British North Borneo, alcohol addiction, Murut depopulation, public health, tropical disease, colonial governance, Sabah, Southeast Asia

Abstract

This article focuses on issues of alcohol consumption, disease and public health in British North Borneo in the 1920s and 1930s, a colonial territory along the periphery of empire. Drawing upon a range of sources – from reportage and memoranda, to local folk tales and oral tradition – it examines how the North Borneo Chartered Company administration responded to spiralling population decline and ill health amongst indigenous Murut communities.
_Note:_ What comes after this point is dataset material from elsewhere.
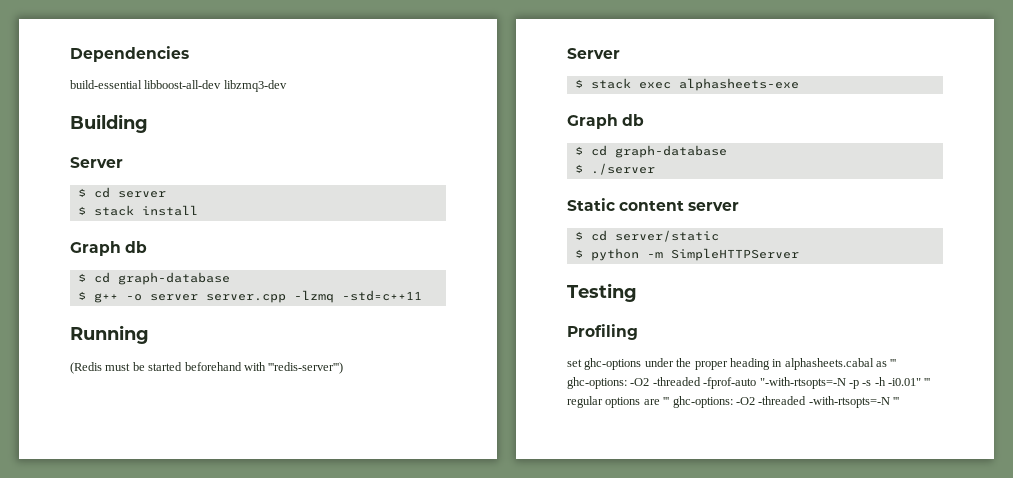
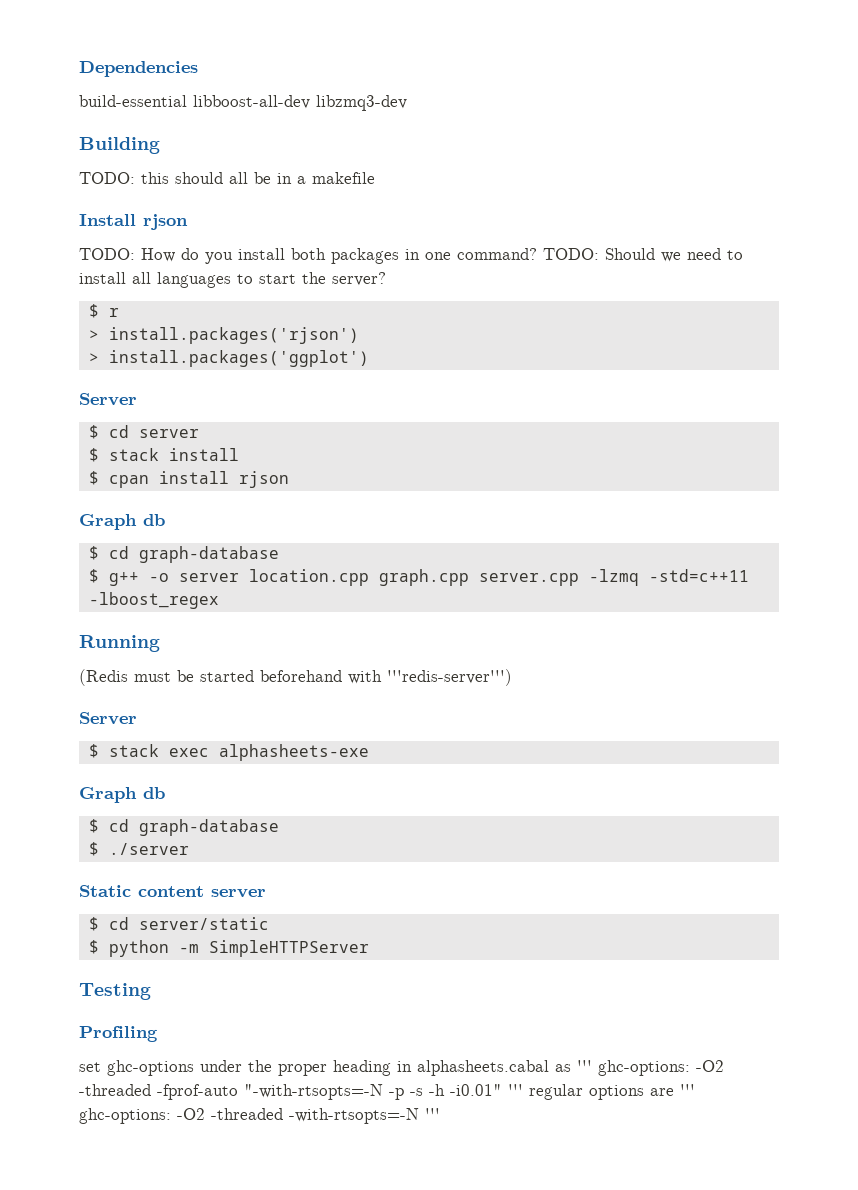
(148, 123) none -> [79,172,375,184] [79,214,188,230] [79,248,743,264] [79,272,386,288] [88,304,119,318] [88,327,359,344] [88,350,369,367] // TODO: this should all be in a makefile // Install rjson // TODO: How do you install both packages in one command? TODO: Should we need to install all languages to start the server? // $ r // > install.packages('rjson') // > install.packages('ggplot')
(198, 210) none -> [88,471,289,488] // $ cpan install rjson
(198, 297) none -> [248,569,469,586] location.cpp graph.cpp
(422, 295) none -> [88,592,219,609] -lboost_regex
Amidst widespread economic stagnation, the company shunned vital public health infrastructure and medical aid, opting instead to govern behaviour and condemn alcohol consumption. This article shows how the company perpetuated racist assumptions concerning ostensible alcohol addiction amongst indigenous communities. It further suggests that the effects of Northern European and American temperance and prohibition movements impacted the Bornean tropics. While scholarly attention has been paid to issues of alcohol, disease and empire in the tropics, historiography has overlooked the role of lax colonial governance in semi-autonomous, atypical colonial spaces such as British North Borneo. This article ultimately serves as a vital corrective by showing how the legacies of commercial-colonial governance remain perceptible in Sabah today, a region still facing major socio-economic and public health pressures amidst the ongoing COVID-19 pandemic.

Author Biography

David Saunders, The University of Hong Kong

Dr David R. Saunders is a historian of imperialism in Southeast Asia, with a particular interest in decolonisation, colonial governance, technology and anti-colonialism. He completed his PhD at The University of Hong Kong, where he recently taught a course on the end of empire in Southeast Asia. David is currently working on a manuscript that aims to present a reconceptualisation of decolonisation and state formation in Malaysia.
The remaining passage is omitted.